But to me thats more of an unlikely situation, than
complications of childbirth.


However, *statistically*, that's not true. If you
start
from the baseline of normal, healthy women having normal,
healthy pregnancies, then the vast majority of
complications can either dealt with at home just fine or
give enough time to transport to deal with appropriately.


out of curiousity, how much time *is* 'time to deal with
appropriately'?
i live in a semi-rural area, but there are 3 hospitals within
a 35 minute drive by car. however, in the case of an
emergency, there's the time it takes to call 911, talk to the
dispatcher, get the emergency crew dispatched (i *think* the
ambulance drivers are at the station during the day, but not
at night, but the crews would be at thier regular jobs & have
to get here too), have the entire EMT crew get to the house,
stabilize & transport... adding a minimum of 20 minutes or so
onto the trip... (i'm guessing on the time because that's how
long it took for the fire dept to get here when i had a
chimney fire. i live less than 2 miles from the station)

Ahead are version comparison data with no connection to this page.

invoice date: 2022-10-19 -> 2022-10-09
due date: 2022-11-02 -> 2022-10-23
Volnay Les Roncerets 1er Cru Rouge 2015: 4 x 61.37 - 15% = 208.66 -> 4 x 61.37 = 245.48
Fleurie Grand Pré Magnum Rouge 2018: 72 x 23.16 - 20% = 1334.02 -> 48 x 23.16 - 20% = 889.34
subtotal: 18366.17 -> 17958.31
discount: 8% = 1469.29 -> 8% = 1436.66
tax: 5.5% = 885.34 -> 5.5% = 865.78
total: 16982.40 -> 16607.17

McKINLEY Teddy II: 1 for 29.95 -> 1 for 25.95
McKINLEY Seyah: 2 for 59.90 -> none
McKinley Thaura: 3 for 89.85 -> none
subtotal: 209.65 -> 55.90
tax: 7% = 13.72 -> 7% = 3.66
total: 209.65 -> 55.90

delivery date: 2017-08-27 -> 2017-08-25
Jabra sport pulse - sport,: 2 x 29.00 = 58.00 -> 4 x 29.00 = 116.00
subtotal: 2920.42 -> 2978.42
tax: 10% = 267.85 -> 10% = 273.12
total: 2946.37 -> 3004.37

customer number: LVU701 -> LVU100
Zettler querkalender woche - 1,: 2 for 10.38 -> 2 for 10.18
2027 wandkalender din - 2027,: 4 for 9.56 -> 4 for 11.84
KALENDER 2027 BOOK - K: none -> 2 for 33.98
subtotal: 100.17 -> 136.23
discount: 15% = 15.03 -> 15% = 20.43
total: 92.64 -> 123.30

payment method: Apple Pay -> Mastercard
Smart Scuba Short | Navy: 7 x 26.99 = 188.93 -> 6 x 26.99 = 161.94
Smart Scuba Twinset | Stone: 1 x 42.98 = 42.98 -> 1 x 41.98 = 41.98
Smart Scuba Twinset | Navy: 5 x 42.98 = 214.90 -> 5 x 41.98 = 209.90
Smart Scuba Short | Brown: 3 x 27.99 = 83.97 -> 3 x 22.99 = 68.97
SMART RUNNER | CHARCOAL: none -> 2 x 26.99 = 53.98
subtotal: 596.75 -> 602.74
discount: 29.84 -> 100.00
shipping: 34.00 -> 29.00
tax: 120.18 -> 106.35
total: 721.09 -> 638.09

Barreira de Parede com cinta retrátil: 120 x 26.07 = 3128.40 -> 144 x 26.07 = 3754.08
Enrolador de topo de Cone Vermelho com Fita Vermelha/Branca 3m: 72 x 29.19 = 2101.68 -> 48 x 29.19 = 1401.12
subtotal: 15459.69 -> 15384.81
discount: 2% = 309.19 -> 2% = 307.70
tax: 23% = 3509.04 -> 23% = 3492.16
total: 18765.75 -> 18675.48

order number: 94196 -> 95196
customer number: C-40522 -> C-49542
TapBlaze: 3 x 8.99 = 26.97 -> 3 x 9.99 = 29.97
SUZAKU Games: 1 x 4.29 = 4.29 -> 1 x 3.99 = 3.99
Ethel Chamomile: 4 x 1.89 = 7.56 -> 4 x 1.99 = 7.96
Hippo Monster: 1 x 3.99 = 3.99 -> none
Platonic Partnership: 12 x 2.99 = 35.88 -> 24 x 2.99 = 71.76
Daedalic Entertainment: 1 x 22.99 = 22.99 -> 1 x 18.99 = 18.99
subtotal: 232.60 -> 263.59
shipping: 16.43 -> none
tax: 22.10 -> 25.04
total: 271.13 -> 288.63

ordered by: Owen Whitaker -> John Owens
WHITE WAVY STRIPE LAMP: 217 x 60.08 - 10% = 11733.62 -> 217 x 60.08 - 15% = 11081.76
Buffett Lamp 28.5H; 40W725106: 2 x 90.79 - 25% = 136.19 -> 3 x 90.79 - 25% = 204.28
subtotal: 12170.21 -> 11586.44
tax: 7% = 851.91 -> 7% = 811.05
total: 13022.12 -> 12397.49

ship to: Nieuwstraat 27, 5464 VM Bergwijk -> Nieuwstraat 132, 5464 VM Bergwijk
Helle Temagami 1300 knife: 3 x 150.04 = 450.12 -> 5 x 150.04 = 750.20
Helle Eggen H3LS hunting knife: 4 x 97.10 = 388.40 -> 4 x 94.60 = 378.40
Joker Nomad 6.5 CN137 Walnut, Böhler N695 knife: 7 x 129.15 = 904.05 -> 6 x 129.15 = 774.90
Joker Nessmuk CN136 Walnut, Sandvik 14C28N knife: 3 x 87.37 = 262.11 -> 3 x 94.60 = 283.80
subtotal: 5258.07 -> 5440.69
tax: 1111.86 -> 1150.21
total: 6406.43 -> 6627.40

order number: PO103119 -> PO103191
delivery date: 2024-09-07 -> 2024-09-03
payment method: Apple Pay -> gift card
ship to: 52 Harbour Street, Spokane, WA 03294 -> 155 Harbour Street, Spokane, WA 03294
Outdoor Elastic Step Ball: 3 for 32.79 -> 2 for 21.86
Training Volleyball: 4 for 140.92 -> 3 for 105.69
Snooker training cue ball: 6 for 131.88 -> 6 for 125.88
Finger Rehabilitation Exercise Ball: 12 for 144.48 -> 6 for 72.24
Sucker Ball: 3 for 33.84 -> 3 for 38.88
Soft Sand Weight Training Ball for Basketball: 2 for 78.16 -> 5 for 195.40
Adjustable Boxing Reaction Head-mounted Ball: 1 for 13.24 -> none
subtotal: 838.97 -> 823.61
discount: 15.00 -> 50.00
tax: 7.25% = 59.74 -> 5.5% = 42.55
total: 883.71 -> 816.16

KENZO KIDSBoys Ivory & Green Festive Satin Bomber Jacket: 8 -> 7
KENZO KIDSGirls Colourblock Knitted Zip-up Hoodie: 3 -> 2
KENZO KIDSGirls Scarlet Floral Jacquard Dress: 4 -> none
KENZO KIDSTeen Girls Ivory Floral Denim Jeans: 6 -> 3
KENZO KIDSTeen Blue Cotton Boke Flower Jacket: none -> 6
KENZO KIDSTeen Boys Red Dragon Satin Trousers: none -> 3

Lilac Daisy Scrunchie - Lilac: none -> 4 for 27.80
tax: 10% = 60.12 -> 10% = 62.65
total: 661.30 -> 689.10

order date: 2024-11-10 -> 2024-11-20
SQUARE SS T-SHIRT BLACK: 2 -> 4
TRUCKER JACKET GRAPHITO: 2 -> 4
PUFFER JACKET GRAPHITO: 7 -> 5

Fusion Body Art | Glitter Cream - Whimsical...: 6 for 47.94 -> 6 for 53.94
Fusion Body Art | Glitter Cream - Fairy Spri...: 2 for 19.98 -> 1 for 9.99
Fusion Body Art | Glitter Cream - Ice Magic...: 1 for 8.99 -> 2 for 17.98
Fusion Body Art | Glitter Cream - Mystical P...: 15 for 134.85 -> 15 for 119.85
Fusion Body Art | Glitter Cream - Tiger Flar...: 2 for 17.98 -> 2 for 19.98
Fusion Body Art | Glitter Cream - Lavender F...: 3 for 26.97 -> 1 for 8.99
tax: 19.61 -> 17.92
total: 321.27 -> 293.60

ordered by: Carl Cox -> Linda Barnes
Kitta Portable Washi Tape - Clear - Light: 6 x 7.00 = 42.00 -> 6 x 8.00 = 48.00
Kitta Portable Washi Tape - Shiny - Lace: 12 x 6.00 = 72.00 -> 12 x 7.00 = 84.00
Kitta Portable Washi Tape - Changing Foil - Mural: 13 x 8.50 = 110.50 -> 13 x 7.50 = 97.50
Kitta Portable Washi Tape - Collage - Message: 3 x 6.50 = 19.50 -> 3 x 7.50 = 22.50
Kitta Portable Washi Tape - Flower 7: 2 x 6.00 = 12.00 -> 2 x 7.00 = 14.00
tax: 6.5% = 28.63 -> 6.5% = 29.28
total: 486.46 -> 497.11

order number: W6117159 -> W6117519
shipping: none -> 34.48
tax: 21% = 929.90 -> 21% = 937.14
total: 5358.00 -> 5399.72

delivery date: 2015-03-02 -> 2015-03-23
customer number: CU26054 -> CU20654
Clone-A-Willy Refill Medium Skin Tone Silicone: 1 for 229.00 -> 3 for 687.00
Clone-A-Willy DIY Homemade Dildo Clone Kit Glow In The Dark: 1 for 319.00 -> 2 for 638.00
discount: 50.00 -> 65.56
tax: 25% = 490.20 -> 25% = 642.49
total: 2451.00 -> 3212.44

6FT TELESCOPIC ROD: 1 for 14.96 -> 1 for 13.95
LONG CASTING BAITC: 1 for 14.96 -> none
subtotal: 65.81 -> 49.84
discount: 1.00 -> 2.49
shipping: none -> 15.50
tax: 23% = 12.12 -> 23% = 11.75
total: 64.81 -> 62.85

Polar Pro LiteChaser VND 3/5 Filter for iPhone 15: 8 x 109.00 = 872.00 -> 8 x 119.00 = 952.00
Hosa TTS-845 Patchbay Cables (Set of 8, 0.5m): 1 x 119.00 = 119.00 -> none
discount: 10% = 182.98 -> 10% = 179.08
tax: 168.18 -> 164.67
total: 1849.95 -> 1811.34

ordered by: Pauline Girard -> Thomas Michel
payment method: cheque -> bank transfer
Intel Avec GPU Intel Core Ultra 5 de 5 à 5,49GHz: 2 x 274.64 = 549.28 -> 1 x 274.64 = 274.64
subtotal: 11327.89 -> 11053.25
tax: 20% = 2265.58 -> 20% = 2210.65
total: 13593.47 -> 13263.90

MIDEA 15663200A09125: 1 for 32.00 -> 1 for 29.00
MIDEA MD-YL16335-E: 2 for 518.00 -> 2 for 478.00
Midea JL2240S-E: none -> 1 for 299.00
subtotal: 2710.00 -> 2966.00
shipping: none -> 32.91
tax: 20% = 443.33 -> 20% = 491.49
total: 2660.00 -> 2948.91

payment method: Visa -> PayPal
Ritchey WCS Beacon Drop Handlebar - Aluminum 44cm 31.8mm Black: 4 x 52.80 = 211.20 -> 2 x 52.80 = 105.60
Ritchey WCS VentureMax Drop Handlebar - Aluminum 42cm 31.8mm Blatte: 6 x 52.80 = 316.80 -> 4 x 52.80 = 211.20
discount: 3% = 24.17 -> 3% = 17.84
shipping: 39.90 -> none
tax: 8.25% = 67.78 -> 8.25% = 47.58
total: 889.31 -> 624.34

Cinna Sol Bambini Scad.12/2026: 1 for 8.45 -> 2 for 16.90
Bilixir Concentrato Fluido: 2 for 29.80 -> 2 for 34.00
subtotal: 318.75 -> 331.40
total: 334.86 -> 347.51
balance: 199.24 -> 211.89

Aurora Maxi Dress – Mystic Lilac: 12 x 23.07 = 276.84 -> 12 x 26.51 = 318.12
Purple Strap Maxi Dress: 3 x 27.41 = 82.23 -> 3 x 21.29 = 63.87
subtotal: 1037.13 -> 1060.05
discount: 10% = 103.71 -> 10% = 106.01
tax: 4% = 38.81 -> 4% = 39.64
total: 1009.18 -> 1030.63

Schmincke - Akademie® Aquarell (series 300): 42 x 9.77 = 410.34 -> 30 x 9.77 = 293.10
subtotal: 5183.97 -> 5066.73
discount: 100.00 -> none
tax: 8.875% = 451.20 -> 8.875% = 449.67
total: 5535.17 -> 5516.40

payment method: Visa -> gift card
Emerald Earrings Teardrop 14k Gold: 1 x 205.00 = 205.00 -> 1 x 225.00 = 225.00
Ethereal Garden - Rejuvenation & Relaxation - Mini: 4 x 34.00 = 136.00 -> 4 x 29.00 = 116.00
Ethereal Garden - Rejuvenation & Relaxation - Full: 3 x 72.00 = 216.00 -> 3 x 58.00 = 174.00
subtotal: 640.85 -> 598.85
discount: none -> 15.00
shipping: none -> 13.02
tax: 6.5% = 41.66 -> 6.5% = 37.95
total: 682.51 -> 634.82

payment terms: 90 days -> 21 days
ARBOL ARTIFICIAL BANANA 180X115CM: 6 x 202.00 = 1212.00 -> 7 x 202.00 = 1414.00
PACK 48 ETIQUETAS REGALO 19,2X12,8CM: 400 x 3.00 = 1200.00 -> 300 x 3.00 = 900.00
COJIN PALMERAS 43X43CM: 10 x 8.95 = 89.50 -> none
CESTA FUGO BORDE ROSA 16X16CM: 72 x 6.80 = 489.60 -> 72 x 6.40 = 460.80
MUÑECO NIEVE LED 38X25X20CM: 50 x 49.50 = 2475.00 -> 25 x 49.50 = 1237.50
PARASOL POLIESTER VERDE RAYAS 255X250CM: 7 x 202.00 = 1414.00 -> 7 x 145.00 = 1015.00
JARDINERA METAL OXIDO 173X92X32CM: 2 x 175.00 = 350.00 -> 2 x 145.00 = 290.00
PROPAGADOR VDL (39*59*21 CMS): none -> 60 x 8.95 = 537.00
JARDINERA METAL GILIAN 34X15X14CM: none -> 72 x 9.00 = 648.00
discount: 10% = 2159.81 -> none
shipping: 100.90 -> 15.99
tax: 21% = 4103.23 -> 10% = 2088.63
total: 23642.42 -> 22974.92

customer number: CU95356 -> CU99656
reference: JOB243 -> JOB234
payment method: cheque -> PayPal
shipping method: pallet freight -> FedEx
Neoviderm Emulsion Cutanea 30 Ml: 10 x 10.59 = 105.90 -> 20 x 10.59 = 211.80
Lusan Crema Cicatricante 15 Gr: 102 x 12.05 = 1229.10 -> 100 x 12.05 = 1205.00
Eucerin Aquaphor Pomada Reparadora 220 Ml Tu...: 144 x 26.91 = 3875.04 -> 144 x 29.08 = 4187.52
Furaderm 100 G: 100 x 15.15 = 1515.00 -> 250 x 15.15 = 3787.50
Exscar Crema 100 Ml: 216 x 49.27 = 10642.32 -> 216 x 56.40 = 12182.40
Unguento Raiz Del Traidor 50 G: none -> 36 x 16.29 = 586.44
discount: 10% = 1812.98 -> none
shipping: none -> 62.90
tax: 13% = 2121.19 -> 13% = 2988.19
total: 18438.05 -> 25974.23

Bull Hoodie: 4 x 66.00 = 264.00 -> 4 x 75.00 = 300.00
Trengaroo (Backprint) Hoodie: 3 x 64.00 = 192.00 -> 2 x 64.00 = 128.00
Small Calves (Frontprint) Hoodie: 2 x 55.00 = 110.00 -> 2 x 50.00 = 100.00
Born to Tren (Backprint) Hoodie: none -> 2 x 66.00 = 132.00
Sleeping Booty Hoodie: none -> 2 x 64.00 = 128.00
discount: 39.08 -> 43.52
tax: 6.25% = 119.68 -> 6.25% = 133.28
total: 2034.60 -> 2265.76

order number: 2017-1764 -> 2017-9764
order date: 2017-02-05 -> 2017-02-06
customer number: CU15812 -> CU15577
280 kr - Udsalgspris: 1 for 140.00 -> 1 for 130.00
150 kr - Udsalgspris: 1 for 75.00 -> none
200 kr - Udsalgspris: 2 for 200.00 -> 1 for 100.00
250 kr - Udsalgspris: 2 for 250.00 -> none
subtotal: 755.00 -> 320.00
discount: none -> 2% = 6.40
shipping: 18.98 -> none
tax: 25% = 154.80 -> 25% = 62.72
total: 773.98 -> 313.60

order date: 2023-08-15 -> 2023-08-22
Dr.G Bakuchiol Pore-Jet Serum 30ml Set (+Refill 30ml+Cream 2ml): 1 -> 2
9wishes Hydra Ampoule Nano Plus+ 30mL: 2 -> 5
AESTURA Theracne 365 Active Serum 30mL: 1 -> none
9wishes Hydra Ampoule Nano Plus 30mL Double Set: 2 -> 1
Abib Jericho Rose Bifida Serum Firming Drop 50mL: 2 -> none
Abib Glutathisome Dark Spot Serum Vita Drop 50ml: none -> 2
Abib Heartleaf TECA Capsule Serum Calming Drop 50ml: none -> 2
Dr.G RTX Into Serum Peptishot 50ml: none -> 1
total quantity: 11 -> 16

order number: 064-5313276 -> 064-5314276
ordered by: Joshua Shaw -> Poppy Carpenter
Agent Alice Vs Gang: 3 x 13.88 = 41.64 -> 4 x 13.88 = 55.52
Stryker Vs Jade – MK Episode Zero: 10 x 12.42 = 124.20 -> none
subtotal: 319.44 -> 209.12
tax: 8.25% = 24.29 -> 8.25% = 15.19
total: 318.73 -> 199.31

FWIW - part of the reason I was comfortable with a homebirth is that I
live a few blocks from the fire station/paramedics, and 5-10 mins from
the nearest hospital (depending on whether or not you hit red lights).
I specifically chose a midwife who was not hesitant about transfering
to hospital if necessary, who didn't have an anti-hospital bent (a few
midwives in the area are less inclined to transfer, altho my midwife
has only done so a handful of times in over 300 births).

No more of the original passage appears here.